A videotape that appears to link Colombia’s FARC guerillas to President Rafael Correa of Ecuador was broadcast on Colombian TV July 18. The video allegedly shows FARC commander Jorge Briceño AKA “Mono Jojoy” claiming the guerilla organization helped fund Correa’s 2006 election. Ecuador’s government has strongly denied any ties with the FARC. The two countries severed relations last year after Colombian troops raided a guerilla base across the border.

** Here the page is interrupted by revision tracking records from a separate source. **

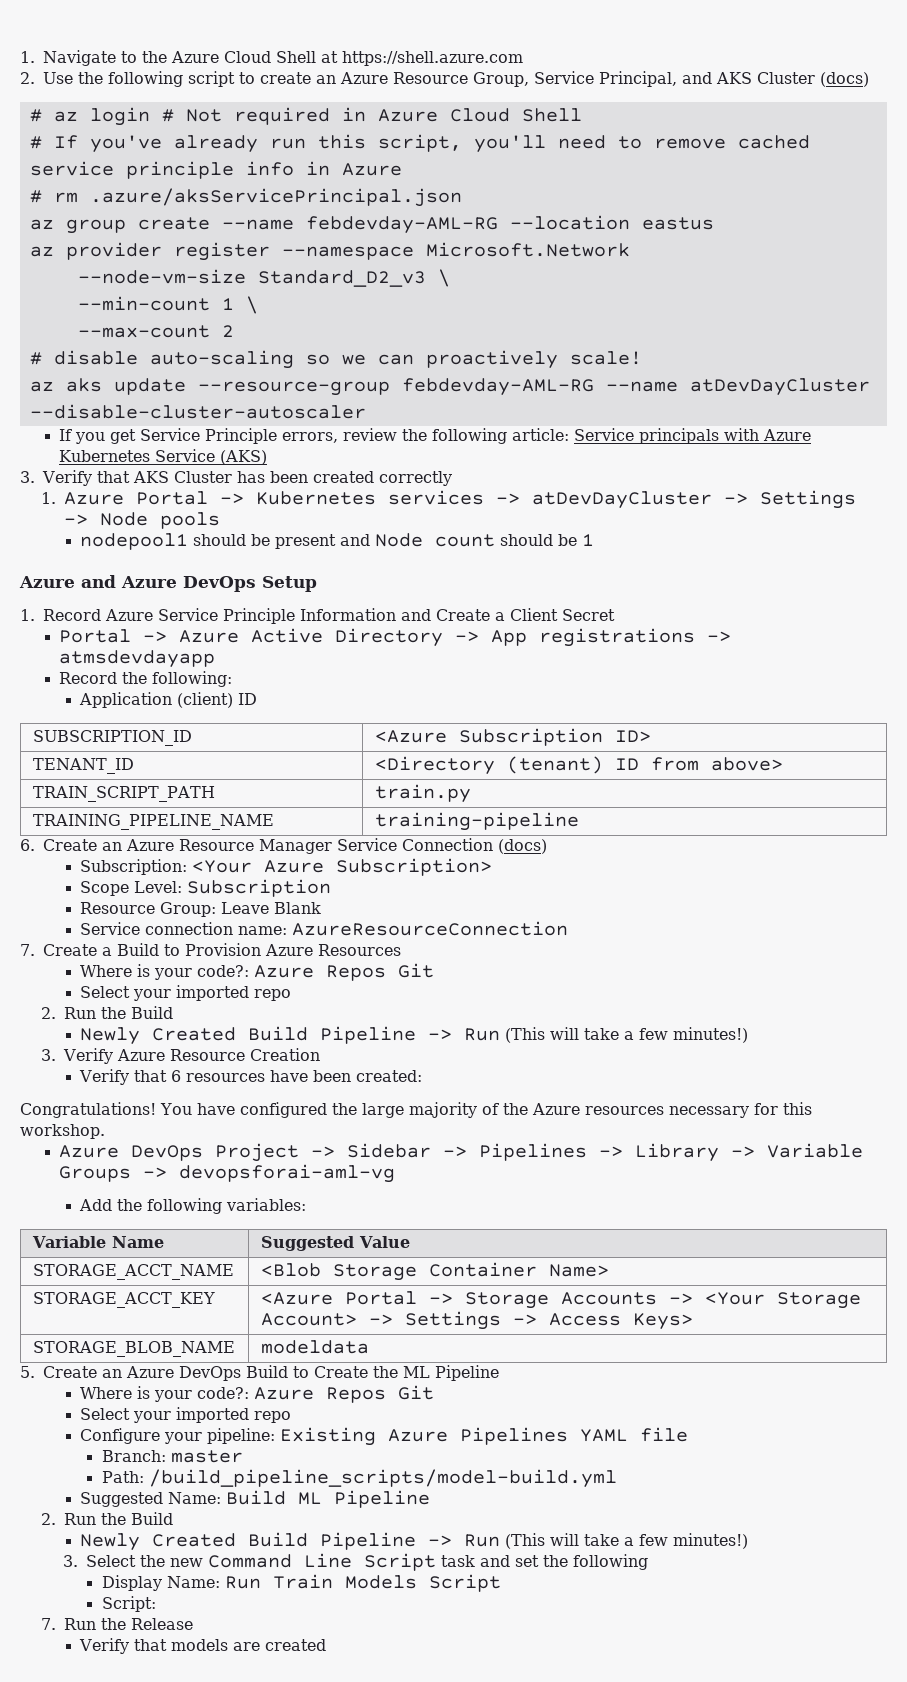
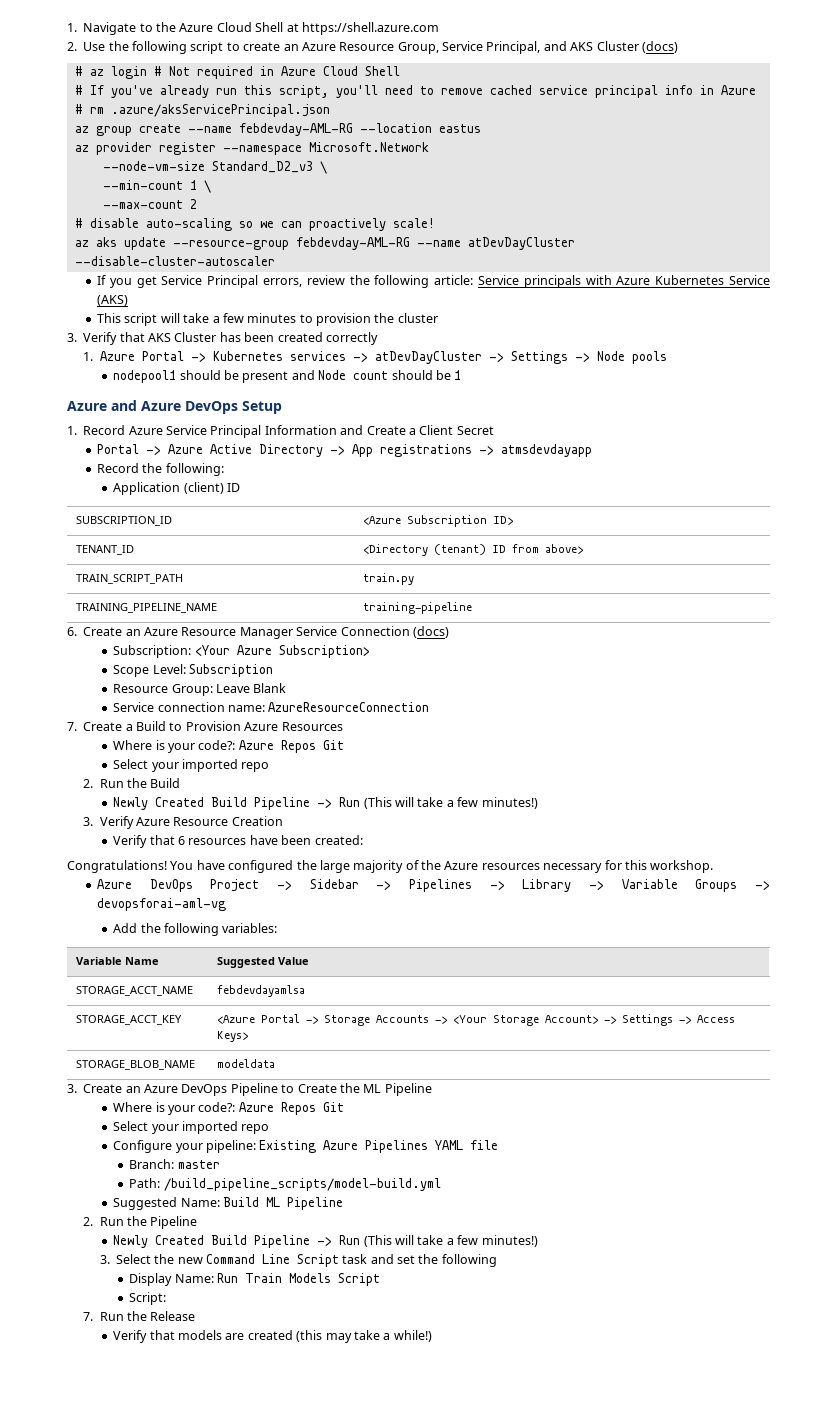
[125,161,234,179] principle -> [594,85,658,98] principal
[205,428,278,444] Principle -> [207,275,259,288] Principal
(268, 457) none -> [96,313,438,326] // This script will take a few minutes to provision the cluster
[223,608,295,624] Principle -> [210,425,262,438] Principal
[260,1262,609,1281] <Blob Storage Container Name> -> [216,985,305,997] febdevdayamlsa
[20,1366,35,1378] 5. -> [67,1084,77,1093] 3.
[246,1365,288,1378] Build -> [230,1083,278,1096] Pipeline
[131,1512,174,1525] Build -> [150,1216,198,1229] Pipeline
(327, 1645) none -> [296,1330,432,1343] (this may take a while!)

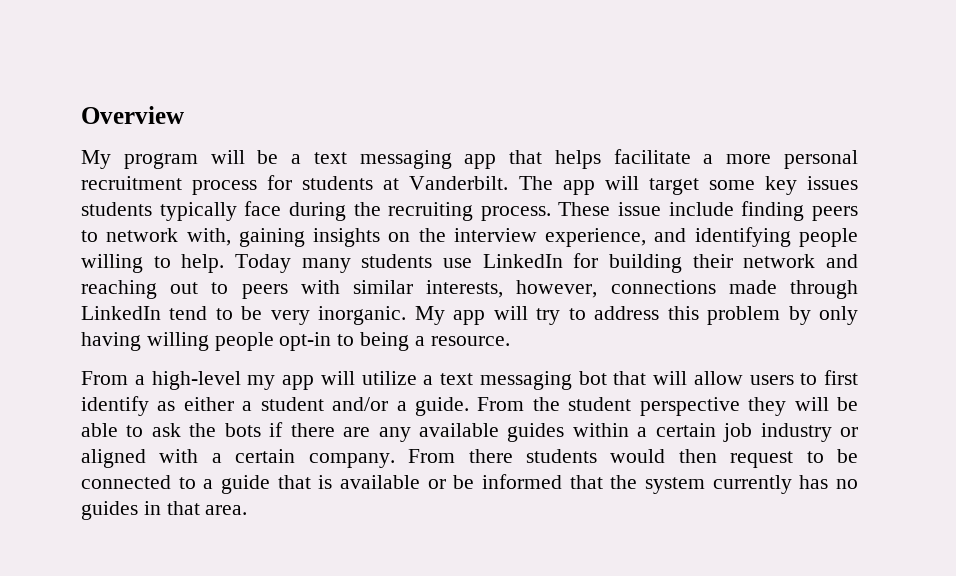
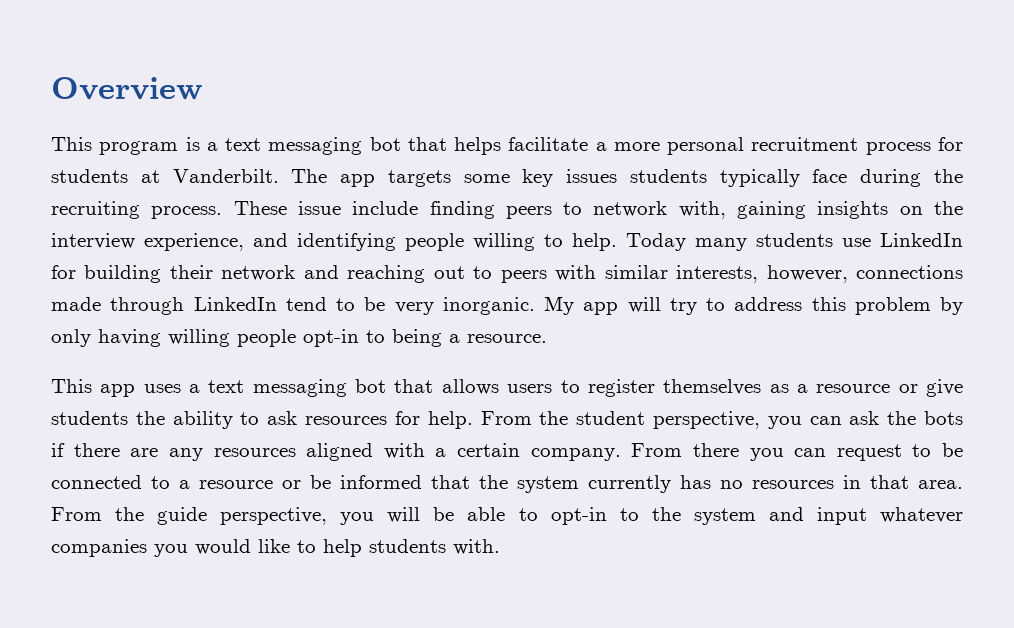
[81,150,497,169] My program will be a text messaging app -> [51,137,401,155] This program is a text messaging bot
[604,176,699,195] will target -> [387,170,451,187] targets
[81,370,858,390] [81,396,859,416] [81,423,144,437] From a high-level my app will utilize a text messaging bot that will allow users to first identify as either a student and/or a guide. From the student perspective they will be able to -> [51,379,964,397] [51,411,842,429] This app uses a text messaging bot that allows users to register themselves as a resource or give students the ability to ask resources for help. From the student perspective, you can
[418,423,858,442] available guides within a certain job industry or -> [213,448,296,457] resources
[525,449,717,463] students would then -> [749,448,827,461] you can
[220,475,420,494] guide that is available -> [199,480,273,489] resource
[81,501,138,520] guides -> [752,480,834,489] resources
(248, 510) none -> [51,507,964,525] [51,539,500,557] From the guide perspective, you will be able to opt-in to the system and input whatever companies you would like to help students with.

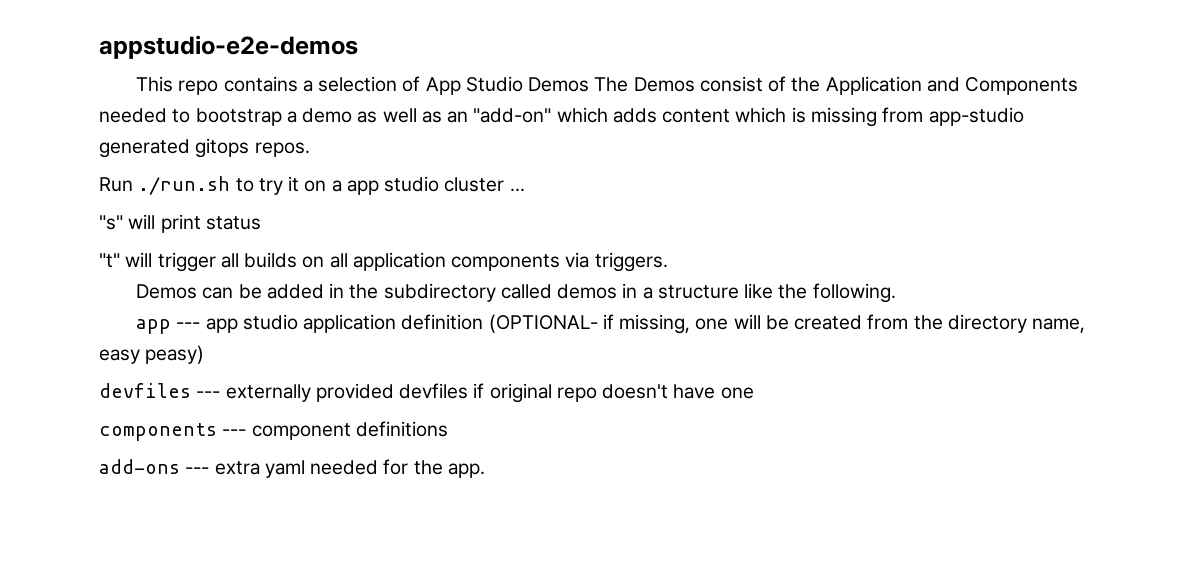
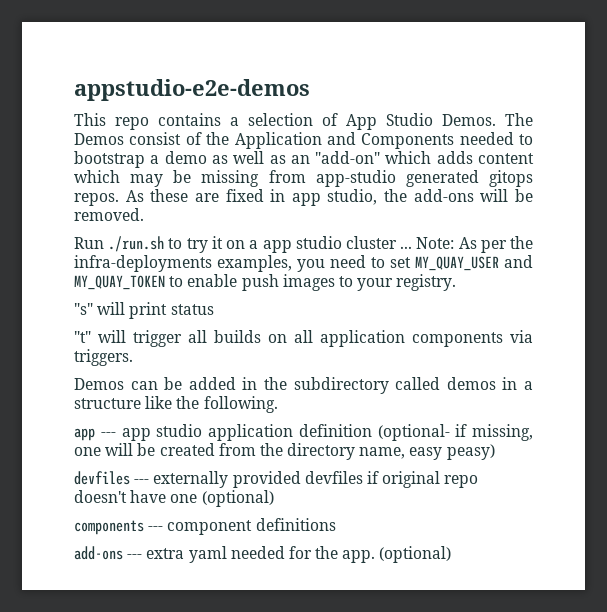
[528,77,590,92] Demos -> [442,114,496,126] Demos.
[791,107,806,123] is -> [130,170,192,187] may be
(310, 149) none -> [125,189,533,206] [74,208,144,221] As these are fixed in app studio, the add-ons will be removed.
(525, 190) none -> [416,236,534,253] [74,255,533,272] [74,274,457,291] Note: As per the infra-deployments examples, you need to set MY_QUAY_USER and MY_QUAY_TOKEN to enable push images to your registry.
[488,314,598,333] (OPTIONAL- -> [377,424,450,441] (optional-
(754, 393) none -> [201,490,274,507] (optional)
(485, 470) none -> [379,546,452,563] (optional)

The hour-long video of Mono Jojoy addressing his fighters was delivered to the offices of the Associated Press by an unnamed Colombian government official and was later broadcast on national television. The video was allegedly found on a computer seized in May in the Bogotá home of a suspected FARC operative, and was decrypted last week. It is purported to have been shot shortly after the death last March of the FARC’s founder Manuel Marulanda. In the video, Briceño speaks of money delivered to Correa’s 2006 election campaign, as well as meetings with his emissaries. (BBC News, July 18)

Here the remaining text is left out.